TransformerDecoderLayer#

class TransformerDecoderLayer(d_model, self_attn, multihead_attn, dim_feedforward=2048, dropout=0.1, activation=GELU(approximate='none'), layer_norm_eps=1e-05, norm_first=False, norm_module='rmsnorm', bias=True)[source]#

Bases: Module

Transformer decoder layer with optional positional self- and cross-attention.

Given a target sequence \(\mathbf{X} \in \mathbb{R}^{B \times T_t \times D}\) and a memory sequence \(\mathbf{M} \in \mathbb{R}^{B \times T_m \times D}\), the layer computes:

\[\begin{split}\mathbf{X}' &= \mathbf{X} + \operatorname{Dropout}\!\left( \operatorname{SelfAttn}(\mathbf{X}, \mathbf{X}, \mathbf{X})\right), \\ \mathbf{X}'' &= \mathbf{X}' + \operatorname{Dropout}\!\left( \operatorname{CrossAttn}(\mathbf{X}', \mathbf{M}, \mathbf{M})\right), \\ \mathbf{Y} &= \mathbf{X}'' + \operatorname{FFN}(\mathbf{X}''),\end{split}\]

with layer normalization applied either before each residual branch (norm_first=True, pre-norm) or after (norm_first=False, post-norm). Each attention operator is either torch.nn.MultiheadAttention or any PositionalAttentionBase subclass.

Attributes:#

self_attn:: Attention module used for masked target self-attention.
multihead_attn:: Attention module used for target-to-memory cross-attention.
feed_forward_block:: Sequential feed-forward network applied after cross-attention.
norm1, norm2, norm3:: Normalization layers (RMSNorm or LayerNorm) applied around the residual branches.
norm_first:: Whether normalization is applied before each residual branch.

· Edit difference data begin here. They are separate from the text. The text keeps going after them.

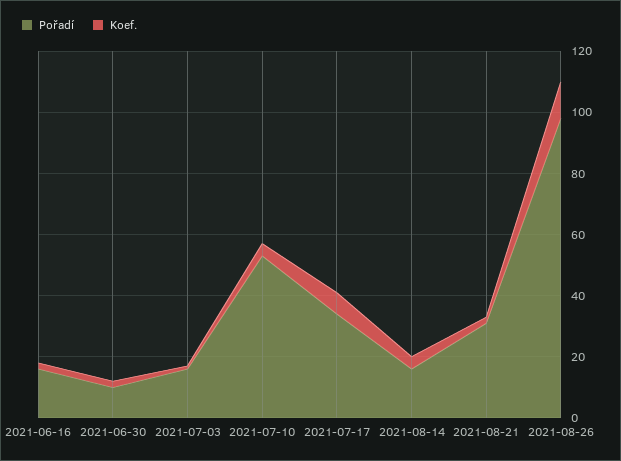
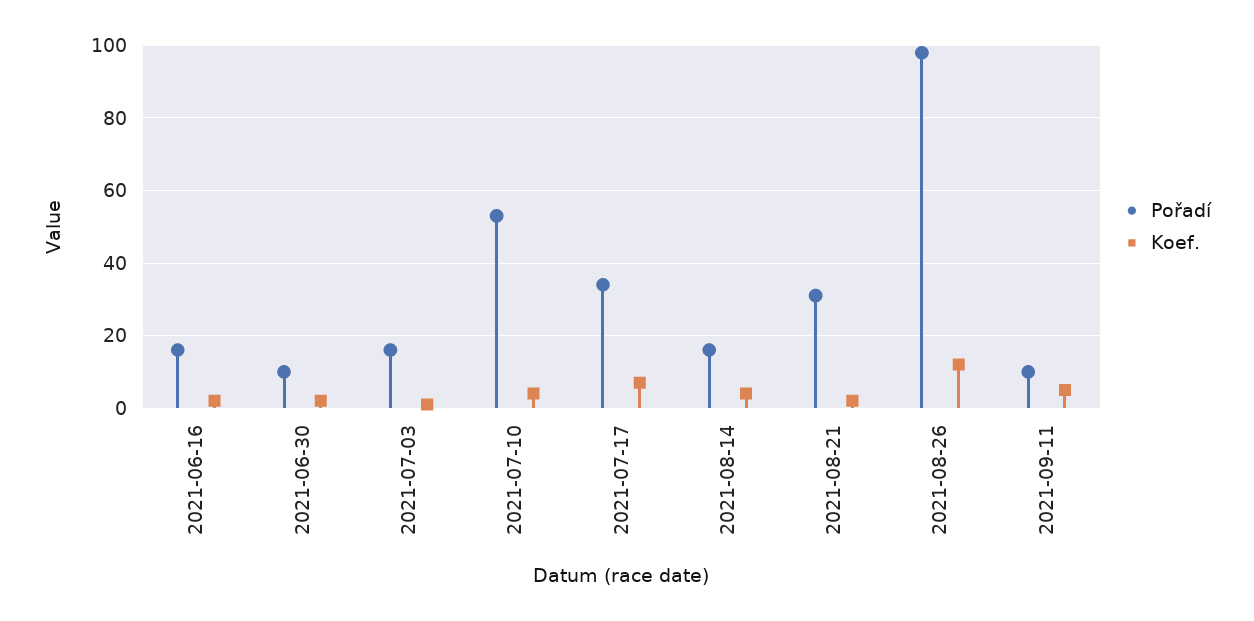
Pořadí, 2021-09-11: none -> 10
Koef., 2021-09-11: none -> 5

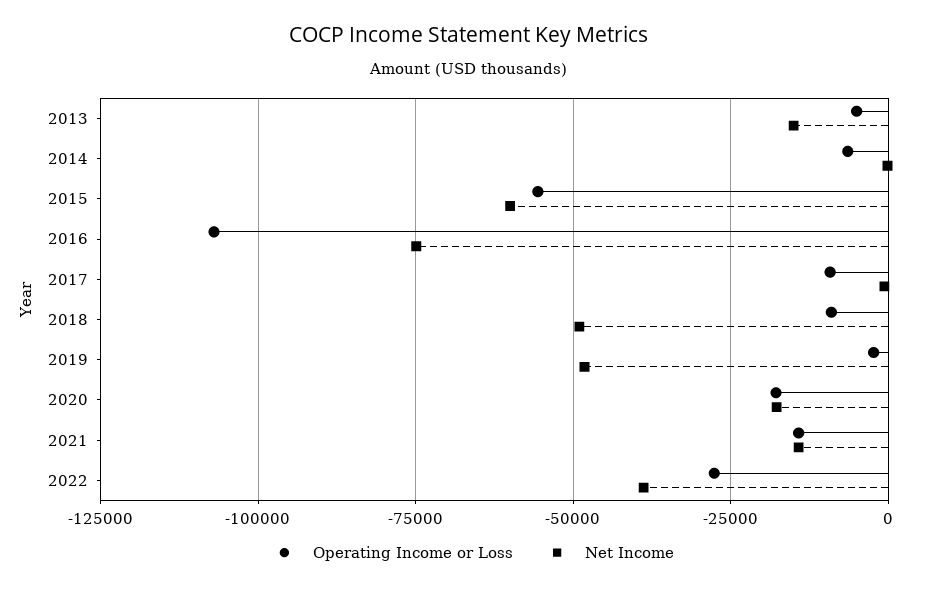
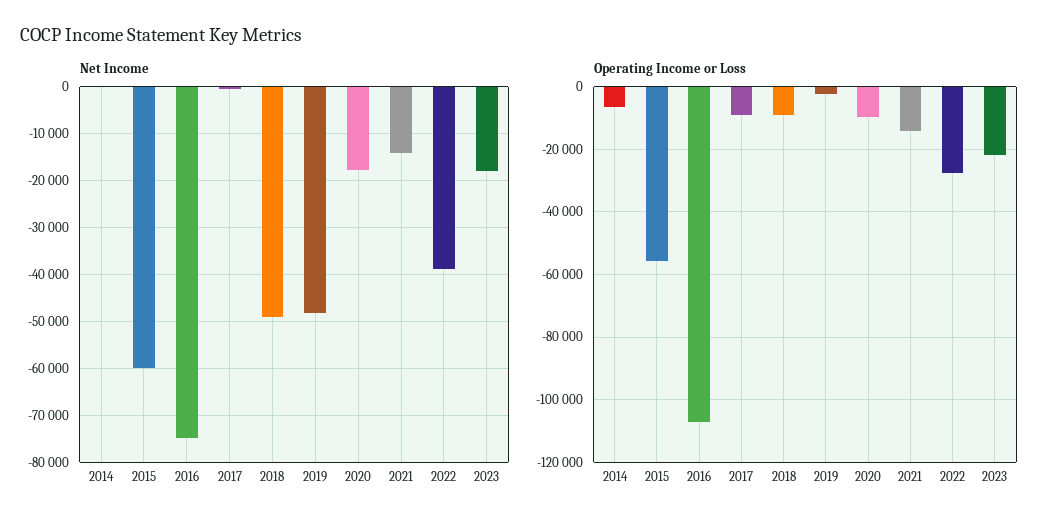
Operating Income or Loss, 2013: -5000 -> none
Net Income, 2013: -15000 -> none
Operating Income or Loss, 2020: -17500 -> -10000
Net Income, 2023: none -> -18000
Operating Income or Loss, 2023: none -> -22000

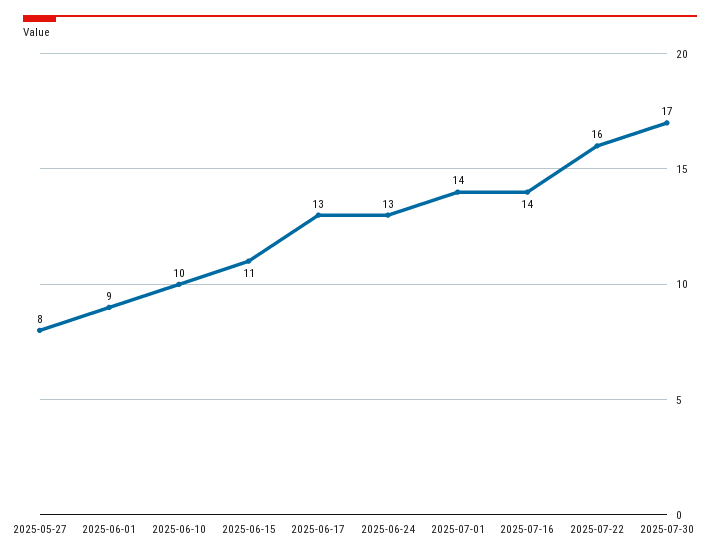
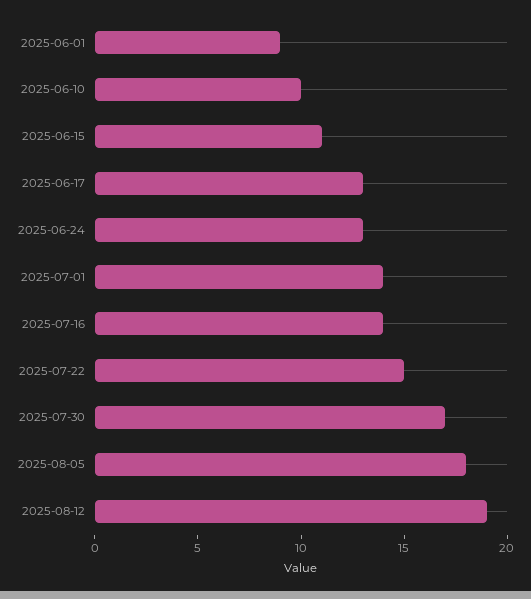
2025-05-27: 8 -> none
2025-07-22: 16 -> 15
2025-08-05: none -> 18
2025-08-12: none -> 19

Initialize the decoder layer.

type d_model:: int
param d_model:: Model width D.
type d_model:: int
type self_attn:: MultiheadAttention | PositionalAttentionBase
param self_attn:: Masked self-attention module.
type self_attn:: torch.nn.MultiheadAttention | PositionalAttentionBase
type multihead_attn:: MultiheadAttention | PositionalAttentionBase
param multihead_attn:: Cross-attention module.
type multihead_attn:: torch.nn.MultiheadAttention | PositionalAttentionBase
type dim_feedforward:: int
param dim_feedforward:: Width of the feed-forward hidden layer. Default: 2048.
type dim_feedforward:: int
type dropout:: float
param dropout:: Dropout probability. Default: 0.1.
type dropout:: float
type activation:: Module
param activation:: Feed-forward activation. Default: torch.nn.functional.gelu().
type activation:: str | callable
type layer_norm_eps:: float
param layer_norm_eps:: LayerNorm epsilon. Default: 1e-5.
type layer_norm_eps:: float
type norm_first:: bool
param norm_first:: If True, apply LayerNorm before each residual branch. Default: False.
type norm_first:: bool
type norm_module:: Literal['layernorm', 'rmsnorm']
param norm_module:: Normalization layer type ('layernorm' or 'rmsnorm'). Default: 'rmsnorm'.
type norm_module:: str
type bias:: bool
param bias:: If True, use learnable normalization biases. Default: True.
type bias:: bool
param device:: Parameter factory options.
type device:: torch.device, optional
param dtype:: Parameter factory options.
type dtype:: torch.dtype, optional

forward(tgt, memory, tgt_mask=None, memory_mask=None, tgt_key_padding_mask=None, memory_key_padding_mask=None, tgt_is_causal=False, memory_is_causal=False, *, tgt_positions=None, memory_positions=None, tgt_position_mask=None, memory_position_mask=None)[source]#

Apply the decoder layer to target and memory sequences.

Parameters:

tgt (torch.Tensor) – Target sequence.
memory (torch.Tensor) – Memory sequence from the encoder.
tgt_mask (torch.Tensor, optional) – Additive attention mask for the target sequence.
memory_mask (torch.Tensor, optional) – Additive attention mask for the memory sequence.
tgt_key_padding_mask (torch.Tensor, optional) – Boolean mask for padded target elements.
memory_key_padding_mask (torch.Tensor, optional) – Boolean mask for padded memory elements.
tgt_is_causal (bool) – Whether to apply a causal attention mask to the target. Default: False.
memory_is_causal (bool) – Whether to apply a causal attention mask to the memory. Default:False.
tgt_positions (torch.Tensor, optional) – Absolute positions for the target sequence.
memory_positions (torch.Tensor, optional) – Absolute positions for the memory sequence.
tgt_position_mask (torch.Tensor, optional) – Boolean mask for padded target positions.
memory_position_mask (torch.Tensor, optional) – Boolean mask for padded memory positions.

Returns:

The decoded target sequence.

Return type:

torch.Tensor

Shape#

tgt: (B, T_t, D).
memory: (B, T_m, D).
tgt_positions, memory_positions: (T,) or (B, T).
tgt_position_mask, memory_position_mask: boolean masks with the same layout as their corresponding positions.
Returns: decoded target with shape (B, T_t, D).

Parameters:

d_model (int)
self_attn (torch.nn.MultiheadAttention | PositionalAttentionBase)
multihead_attn (torch.nn.MultiheadAttention | PositionalAttentionBase)
dim_feedforward (int)
dropout (float)
activation (torch.nn.Module)
layer_norm_eps (float)
norm_first (bool)
norm_module (Literal['layernorm', 'rmsnorm'])
bias (bool)